----- Source information -----
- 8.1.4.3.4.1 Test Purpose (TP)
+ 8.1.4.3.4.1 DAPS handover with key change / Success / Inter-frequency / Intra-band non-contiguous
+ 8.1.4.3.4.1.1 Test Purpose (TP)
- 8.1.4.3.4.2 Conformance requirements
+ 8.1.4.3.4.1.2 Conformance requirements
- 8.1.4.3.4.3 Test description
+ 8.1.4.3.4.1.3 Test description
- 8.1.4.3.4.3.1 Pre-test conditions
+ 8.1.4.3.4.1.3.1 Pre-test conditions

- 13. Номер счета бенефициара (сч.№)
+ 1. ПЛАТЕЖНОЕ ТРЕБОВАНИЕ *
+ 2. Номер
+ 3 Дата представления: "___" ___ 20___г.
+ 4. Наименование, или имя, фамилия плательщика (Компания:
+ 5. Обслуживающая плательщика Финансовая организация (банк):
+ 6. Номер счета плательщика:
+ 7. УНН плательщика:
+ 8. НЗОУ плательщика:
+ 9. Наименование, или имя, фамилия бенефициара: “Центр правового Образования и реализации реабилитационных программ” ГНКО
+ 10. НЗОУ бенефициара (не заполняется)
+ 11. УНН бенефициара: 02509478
-----
----- Source information -----
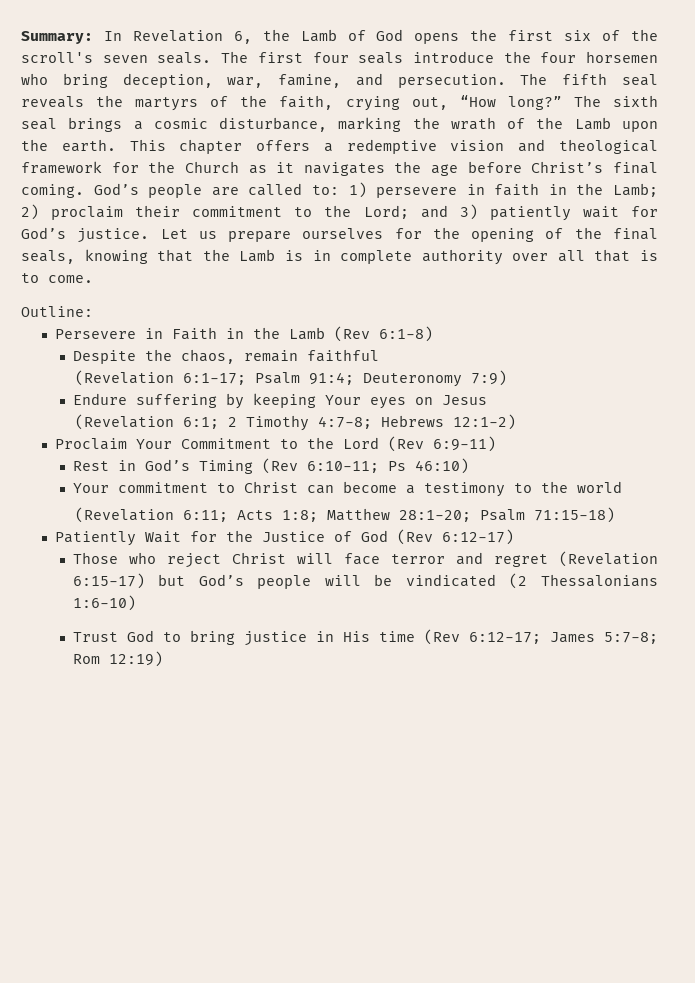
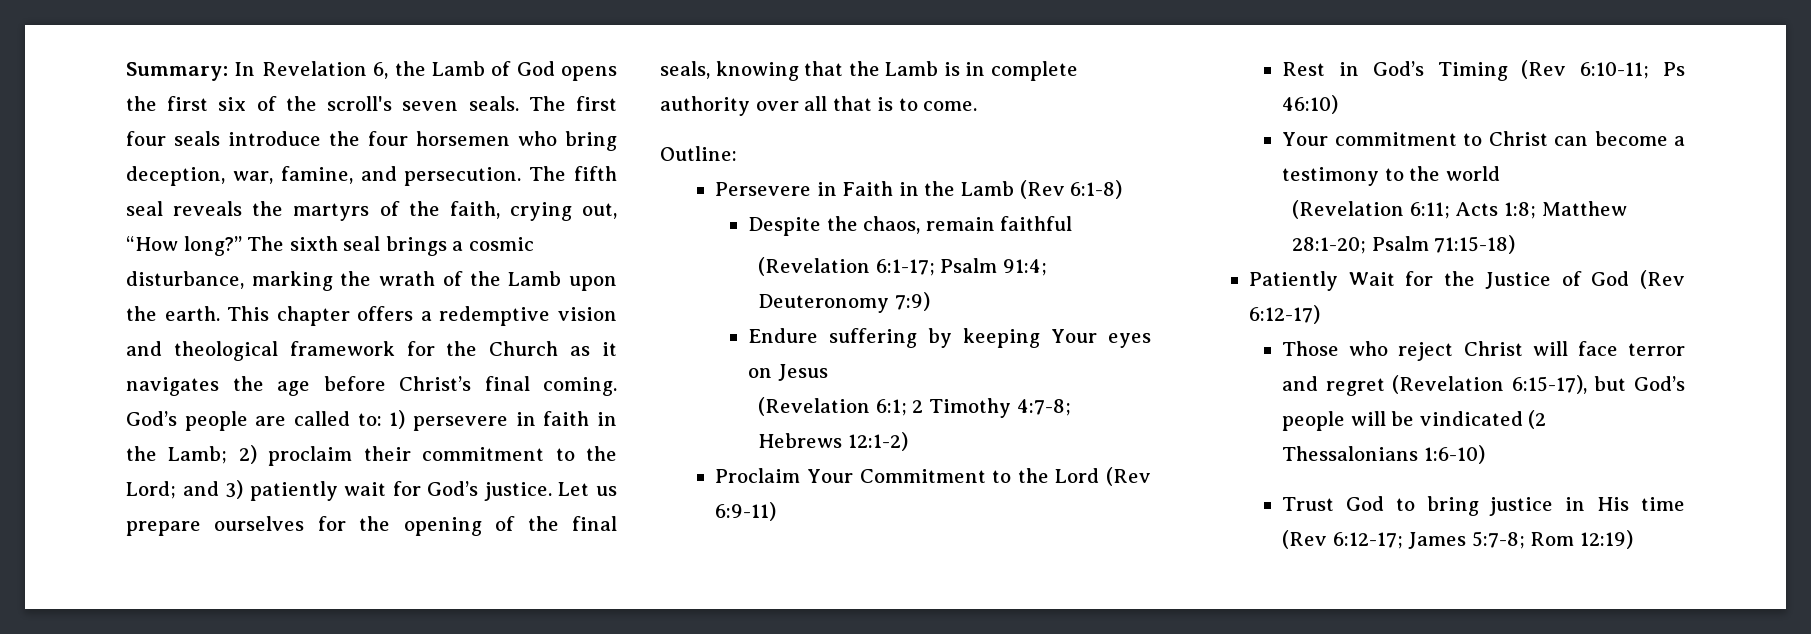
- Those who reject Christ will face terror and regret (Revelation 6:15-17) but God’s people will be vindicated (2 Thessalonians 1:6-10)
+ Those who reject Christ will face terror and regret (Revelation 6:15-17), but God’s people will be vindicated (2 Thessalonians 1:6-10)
-----
Problem to work on —
Wherever a line of the data above contains "Наименование", copy that line.

Problem solution —
+ 4. Наименование, или имя, фамилия плательщика (Компания:
+ 9. Наименование, или имя, фамилия бенефициара: “Центр правового Образования и реализации реабилитационных программ” ГНКО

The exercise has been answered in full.